Oonagh Duncan (Talk Sixty To Me) interviews Tim Welham of
by Harold Pinter
Directed by Jennifer Tarver
Presented by Infectious Theatre Company
Featuring Matthew Dionne, Ian McRoberts, Tim Welham
Harold Pinter’s one-act adaptation of his first novel, The Dwarfs tracks the relationship between three young men growing up in Hackney, London, in the 1940s. Pinter’s most autobiographical work, it examines a schism in the boys’ friendship when betrayal is at hand.
Q: Why did you want to do the Dwarfs?
It is a play full of wonderfully tense silences and rich subtext that allows both the actors and audience to explore the inner workings of each moment and relationship. The production was very well received during its first incarnation, and we wanted to bring it to a wider audience at the SummerWorks Festival.
Q: How is 1940’s era London similar (and different) to Toronto today?
Similar in that both London and contemporary Toronto are big, sometimes dirty and packed full of diverse neighbourhoods. They both have wide economic divides and are cities where artists, businessmen and the mentally ill live together in a weird harmony … it’s different in that we now have the Internet, the CN tower, a lot of Thai restaurants and more snow.
Q: What has been your biggest challenge with the show so far?
Harold Pinter’s unique style, without a doubt. One of Pinter’s distinctive traits is his use of the “pause”. (aka. that legendary Pinter Pause.) Each specifically placed pause or silence is always more important then the lines themselves – which is contrary to traditional theatre based on speech and dialogue. So, mastering the technique has been the biggest challenge thus far.
Q: Why should everyone know Pinter’s work?
Because it’s theatre at its finest! He is a living legend and has created some of the most memorable theatre to date. He crafts each moment with such skill that simply dropping a fork has the violent, dramatic impact of a punch to the jaw. He’s an outstanding playwright and was awarded the Nobel Prize for Literature in 2005.
Q: How is this Pinter’s most autobiographical play?
The characters and events of the play are based upon Pinter’s own life growing up in London, England. He wrote the original story over a few days in his early 20’s: a wonderfully complex work that was his first, and only, full-length novel. He later adapted it into a radio play, and from there into a full theatrical production.

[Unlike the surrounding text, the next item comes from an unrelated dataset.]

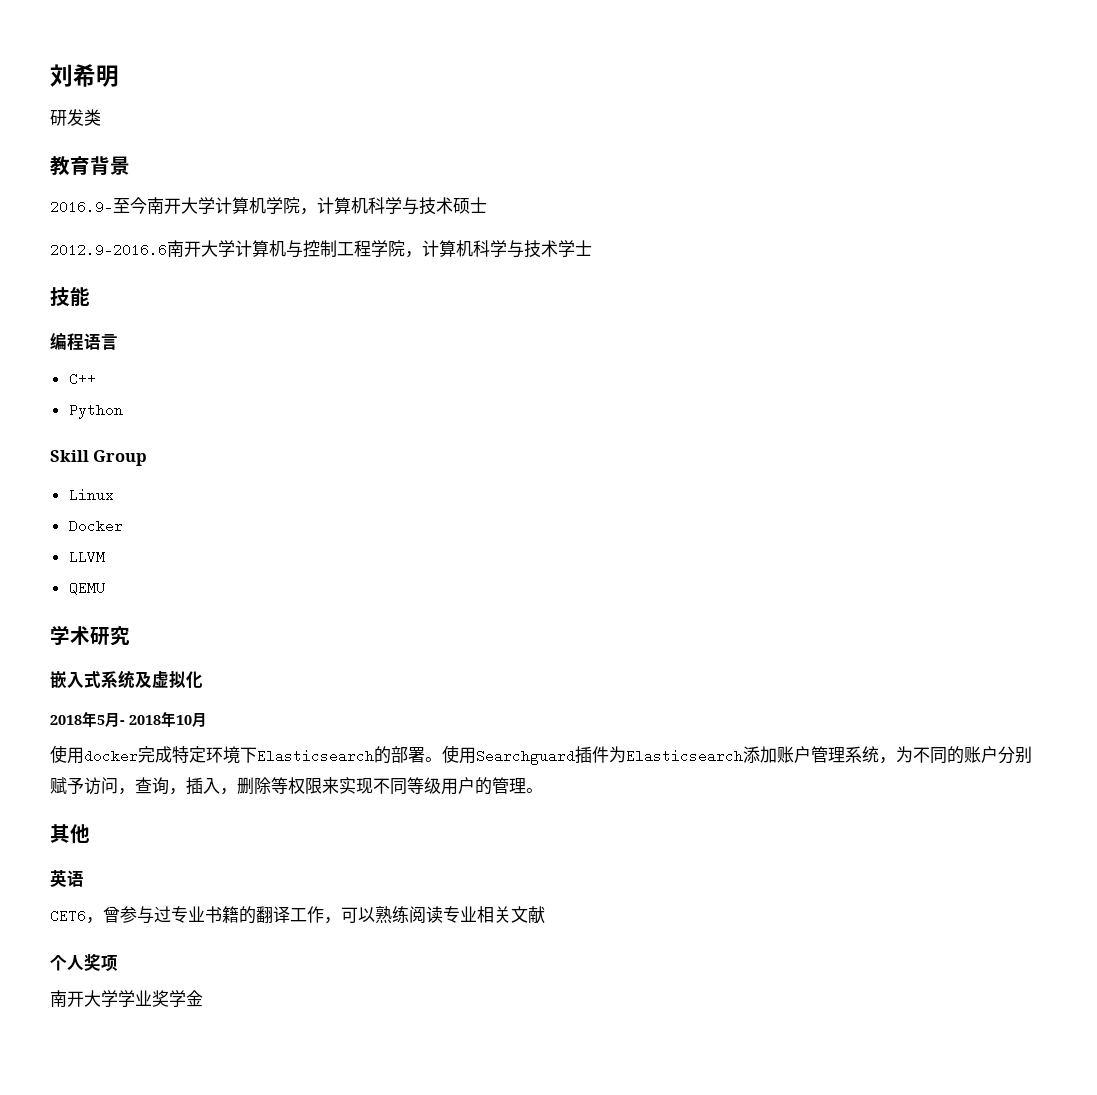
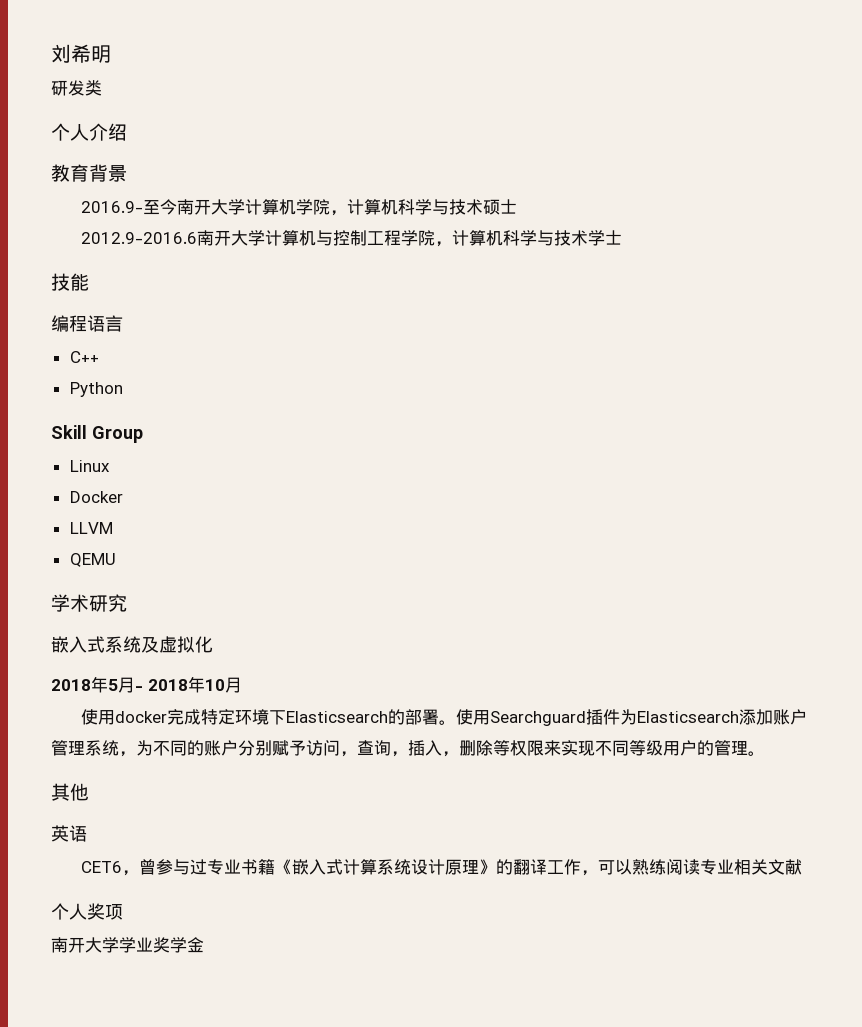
(101, 117) none -> [51,123,127,141] // 个人介绍
(239, 914) none -> [274,859,496,875] 《嵌入式计算系统设计原理》

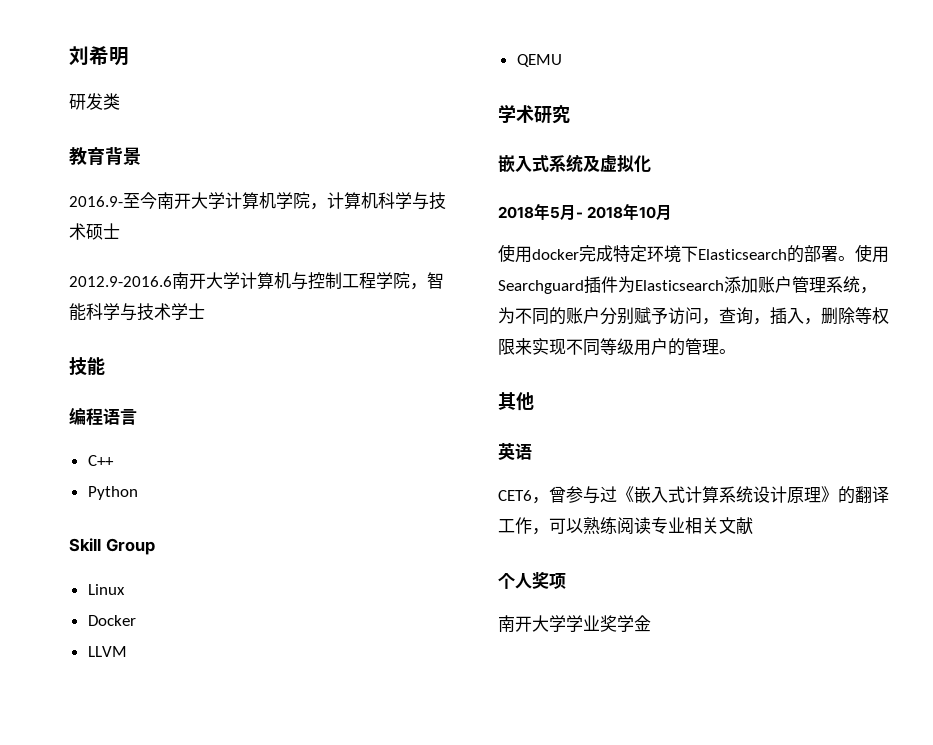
[51,123,127,141] // 个人介绍 -> (120, 101) none
[451,230,503,246] 计算机 -> [427,272,444,289] [69,303,86,321] 智能
[206,859,275,875] 专业书籍 -> (617, 494) none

All three of the characters in the play are based upon Pinter’s lifelong friends, and the character of Mark is fashioned after Harold Pinter himself.
Q: What is the best thing about working with Jennifer Tarver?
The best thing? But there are so many! Jennifer is an astoundingly inclusive and intelligent director with immense faith in the creative process. She also has tremendous patience and equally tremendous respect for everyone involved in the production. The confidence we have in her decisions makes the creative process bubble and facilitates amazing rehearsals. She is truly a gem to work with!
Q: What is the most dwarf-y aspect of this play?
Len’s character sees little dwarfs running around everywhere! Dwarfs wearing yellow raincoats and big sunglasses, eating bacon rinds, rotten cabbage and drinking fruit juice. It’s actually a curiously disturbing sight.